Any person adversely affected by this regulation may, within 30 days after publication of this document in the Federal Register, file written objections to the regulation and may also request a hearing on those objections. Objections and hearing requests must be filed with the Hearing Clerk, at the address given above (40 CFR 178.20). A copy of the objections and/or hearing requests filed with the Hearing Clerk should be submitted to the OPP docket for this rule-making. The objections submitted must specify the provisions of the regulation deemed objectionable and the grounds for the objections (40 CFR 178.25). Each objection must be accompanied by the fee prescribed by 40 CFR 180.33(i).
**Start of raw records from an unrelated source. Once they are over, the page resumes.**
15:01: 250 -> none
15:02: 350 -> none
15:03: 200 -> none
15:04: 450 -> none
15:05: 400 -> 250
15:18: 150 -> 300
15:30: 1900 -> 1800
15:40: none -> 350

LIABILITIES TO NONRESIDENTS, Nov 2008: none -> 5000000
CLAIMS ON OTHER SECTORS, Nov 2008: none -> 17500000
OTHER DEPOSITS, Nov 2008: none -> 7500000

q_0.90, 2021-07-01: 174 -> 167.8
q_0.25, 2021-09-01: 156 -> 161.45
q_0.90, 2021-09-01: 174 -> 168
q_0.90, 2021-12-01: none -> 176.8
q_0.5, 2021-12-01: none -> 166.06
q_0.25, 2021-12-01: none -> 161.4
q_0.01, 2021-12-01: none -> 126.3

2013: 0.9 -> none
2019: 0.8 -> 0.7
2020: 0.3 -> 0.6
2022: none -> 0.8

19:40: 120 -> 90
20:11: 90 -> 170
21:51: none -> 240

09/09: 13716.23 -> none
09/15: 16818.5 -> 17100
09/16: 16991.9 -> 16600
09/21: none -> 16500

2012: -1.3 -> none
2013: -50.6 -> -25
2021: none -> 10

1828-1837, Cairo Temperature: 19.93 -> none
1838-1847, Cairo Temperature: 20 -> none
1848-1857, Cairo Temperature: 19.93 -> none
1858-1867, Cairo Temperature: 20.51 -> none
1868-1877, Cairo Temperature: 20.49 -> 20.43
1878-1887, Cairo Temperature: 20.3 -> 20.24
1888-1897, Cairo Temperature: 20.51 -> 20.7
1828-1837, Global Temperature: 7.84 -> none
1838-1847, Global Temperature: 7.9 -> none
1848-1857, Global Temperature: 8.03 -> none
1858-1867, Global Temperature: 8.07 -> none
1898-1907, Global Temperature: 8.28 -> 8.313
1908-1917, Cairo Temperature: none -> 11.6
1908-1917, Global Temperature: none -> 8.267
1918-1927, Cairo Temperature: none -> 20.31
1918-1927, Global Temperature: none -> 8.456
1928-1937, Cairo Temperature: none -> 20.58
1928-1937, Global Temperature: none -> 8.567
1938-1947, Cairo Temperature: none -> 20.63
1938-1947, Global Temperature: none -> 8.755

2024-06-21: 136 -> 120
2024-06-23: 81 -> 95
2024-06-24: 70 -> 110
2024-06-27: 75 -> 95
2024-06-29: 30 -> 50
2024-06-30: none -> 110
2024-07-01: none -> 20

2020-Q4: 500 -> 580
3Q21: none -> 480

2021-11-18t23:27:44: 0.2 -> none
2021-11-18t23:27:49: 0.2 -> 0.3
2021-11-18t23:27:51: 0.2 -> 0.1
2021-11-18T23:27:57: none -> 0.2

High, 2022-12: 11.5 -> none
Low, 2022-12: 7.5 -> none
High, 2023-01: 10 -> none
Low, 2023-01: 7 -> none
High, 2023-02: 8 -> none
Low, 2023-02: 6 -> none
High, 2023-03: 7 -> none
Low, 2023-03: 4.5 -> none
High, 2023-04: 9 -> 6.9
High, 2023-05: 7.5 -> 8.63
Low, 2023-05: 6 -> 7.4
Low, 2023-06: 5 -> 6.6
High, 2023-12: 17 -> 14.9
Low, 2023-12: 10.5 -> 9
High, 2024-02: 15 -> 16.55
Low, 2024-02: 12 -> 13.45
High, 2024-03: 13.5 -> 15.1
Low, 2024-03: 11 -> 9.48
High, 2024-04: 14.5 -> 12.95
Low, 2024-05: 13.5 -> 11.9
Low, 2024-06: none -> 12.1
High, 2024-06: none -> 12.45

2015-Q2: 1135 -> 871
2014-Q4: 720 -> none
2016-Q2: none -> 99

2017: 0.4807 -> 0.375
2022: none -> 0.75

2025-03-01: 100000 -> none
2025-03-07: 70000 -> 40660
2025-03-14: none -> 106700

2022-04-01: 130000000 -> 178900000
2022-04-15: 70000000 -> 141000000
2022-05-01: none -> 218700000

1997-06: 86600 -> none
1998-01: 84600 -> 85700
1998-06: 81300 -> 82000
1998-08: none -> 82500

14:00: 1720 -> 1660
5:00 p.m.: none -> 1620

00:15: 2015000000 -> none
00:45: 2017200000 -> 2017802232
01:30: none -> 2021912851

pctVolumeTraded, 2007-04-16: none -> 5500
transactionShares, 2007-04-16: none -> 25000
If a hearing is requested, the objections must include a statement of the factual issue(s) on which a hearing is requested, the requestor's contentions on such issues, a summary of any evidence relied upon by the objector as well as the other materials required by 40 CFR 178.27. A request for a hearing will be granted if the Administrator determines that the material submitted shows the following: There is genuine and substantial issue of fact; there is reasonable possibility that available evidence identified by the requestor would, if established, resolve one or more of such issues in favor of the requestor, taking into account uncontested claims or facts to the contrary; and resolution of the factual issue(s) in the manner sought by the requestor would be adequate to justify the action requested (40 CFR 178.32).

A record has been established for this rulemaking under docket number [PP 5F4467/R2193] (including objections and hearing requests submitted electronically as described below). A public version of this record, including printed, paper versions of electronic comments, which does not include any information claimed as CBI, is available for inspection from 8 a.m. to 4:30 p.m., Monday through Friday, excluding legal holidays. The public record is located in Rm. 1132 of the Public Response and Program Resources Branch, Field Operations Division (7506C), Office of Pesticide Programs, Environmental Protection Agency, Crystal Mall #2, 1921 Jefferson Davis Highway, Arlington, VA.

Written objections and hearing requests, identified by the document control number [PP 5F4467/R2193], may be submitted to the Hearing Clerk (1900), Environmental Protection Agency, Rm. 3708, 401 M St., SW., Washington, DC 20460.

List of Subjects in 40 CFR Part 180

Environmental protection, Administrative practice and procedure, Agricultural commodities, Pesticides and pests, Reporting and recordkeeping requirements.

Dated: November 30, 1995.

Daniel M. Barolo,
Director, Office of Pesticide Programs.